To me, this column is getting at something I feel no edition of D&D has really understood: DM judgement is both potent and finite.
Must spread XP. Excellent point.
3E and 4E understood the finite-ness of DM judgement, but not its potency. They set out to lift the burden of constant adjudication, but ended up trying to eliminate any need for DM judgement at all.
Although I slightly disagree by edition because of another great point you make:
Here's another thing to consider: An ounce of flavor text is often worth a pound of rules crunch.
Consider the venerable fireball. What happens if you cast it into a barn full of hay? Writing up rules to address this question would be a formidable undertaking.
Or you can say, "This spell creates a tiny glowing bead that streaks to its destination and detonates in a 20-foot-radius burst of flame."
3E fireball includes rules for setting things on fire and melting soft metals. 4E fireball has no such rules, but instead has the following flavor text: ""
I'd say it leaves more up to the DM to determine what happens in his game. I don't think the books do enough to guide the DM into making these decisions, but ht eframework is there.
This has also furthered the notion of the DM as arbiter
I can agree with you up to here (minus the "machine operator").
and in a sense the opponent to the players. This, in my opinion, is directly related to the unacknowledge massive elephant in the room that, whenever it is brought up, causes quite a fuss: the influence of video games on tabletop RPGs. In a video game, the players is fighting "against" the machine; the GM, such as it is, is the program itself. For a generation brought up on video games, the GM is the enemy--the operator of the machine or program that you, as the player, are trying to win. This, I believe, has influenced the basic assumptions that later generations of role-players--those that have been playing for 15-20 years or less, even more so those that have been playing for 10 years or less--have about the role of the GM, and the relationship between the players and the GM (and, really, the individual and the world, but I'll leave that for now).
But here I disagree. I started solely within the "tabletop generation" but as technology became available I was also part of the "videogame generation." I never once, during any video game, felt like I was fighting against the machine. And I never got that sense from any other videogamers over the years.
I did get that adversarial sense from the early table-top games I played. I believe the adversarial relationship in those games came from a combination of differing viewpoints when the rules left the GM to adjudicate mixed with maturity level over how those differing viewpoints were shared and resolved. For me 1E AD&D was extremely adversarial, but I think looking through today's lens it would have been much less so.

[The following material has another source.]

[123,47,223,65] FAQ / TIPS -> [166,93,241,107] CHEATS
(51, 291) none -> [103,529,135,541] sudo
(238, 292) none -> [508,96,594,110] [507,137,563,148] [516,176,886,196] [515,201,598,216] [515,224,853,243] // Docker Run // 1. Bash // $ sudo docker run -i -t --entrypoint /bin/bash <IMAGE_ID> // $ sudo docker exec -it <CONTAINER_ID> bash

Older posters (looking at you old man [MENTION=5]Mark[/MENTION]CMG

) who I've spoken with personally have confirmed this viewpoint IMO because they did not encounter the same issues I did because they were at a different maturity level when they encountered them.
If I had my druthers, 5E would be designed around only the primary elements I mentioned above as core, with secondary and more so tertiary elements being optional, even within a specific context. That is, if a group or the DM wants to consult the rules-as-guidelines in a given situation, go for it; but this approach shouldn't be hardwired into the basic game, but rather optional.
I can agree with this, although I think it already exists. I think they could do a better job
explaining this to everyone and I think these articles are a start at attempting to explain just that, not just a look forward to 5E as some speculate.
Not all DMs find the same things tedious. Not all DMs find the same things hard. You can't categorically say that DMs need rules for attacks but no rules for how "fast" each action is. Some DMs say that drinking a potion takes a round. Some DMs say you can do it fast enough that it's not really an action. I, as a DM, for instance, can't stand making hundreds of little judgement calls. I don't want to be asked for permission -- "can I shut this door and still attack on my turn?" is not something I want to have to make up my mind about. I want the system to basically deal with these tedious little meaningless choices without me. A game engine consisting almost entirely of "Do whatever you want!" is useless to me. Why did I spend $150 on your 3 books and read about 400 pages? To be told to do whatever I want? What I want to do is think about bigger things than action economy. Now, it's important to me to be able to do what I want anyway.
Must spread XP.
But, that's not what he said. You seem to be taking his words farther than he did. You're the one who extended this to "action economy" and "only", not him.
He did say, "It can provide rules for common actions (attacking, casting a spell, and so forth), but the system can't provide concrete arbitration for every action."
He also said "Why not give the DM the power (and guidelines) to adjudicate actions on a turn, and let the game system handle attack rolls?"
Which is where some could be worried over the direction he's taking. If the guidelines look much like the common actions listed in the current rules, then so be it. Although I don't understand the need to call this out in an article. If the guidelines are more akin to the "guidelines" provided in the 1E DMG for Magic Item Creation (for example) then I would be much less happy with the direction he is taking.
I think he intends that middle ground, not an extreme.
I think he is too, I just hope we're not both wrong.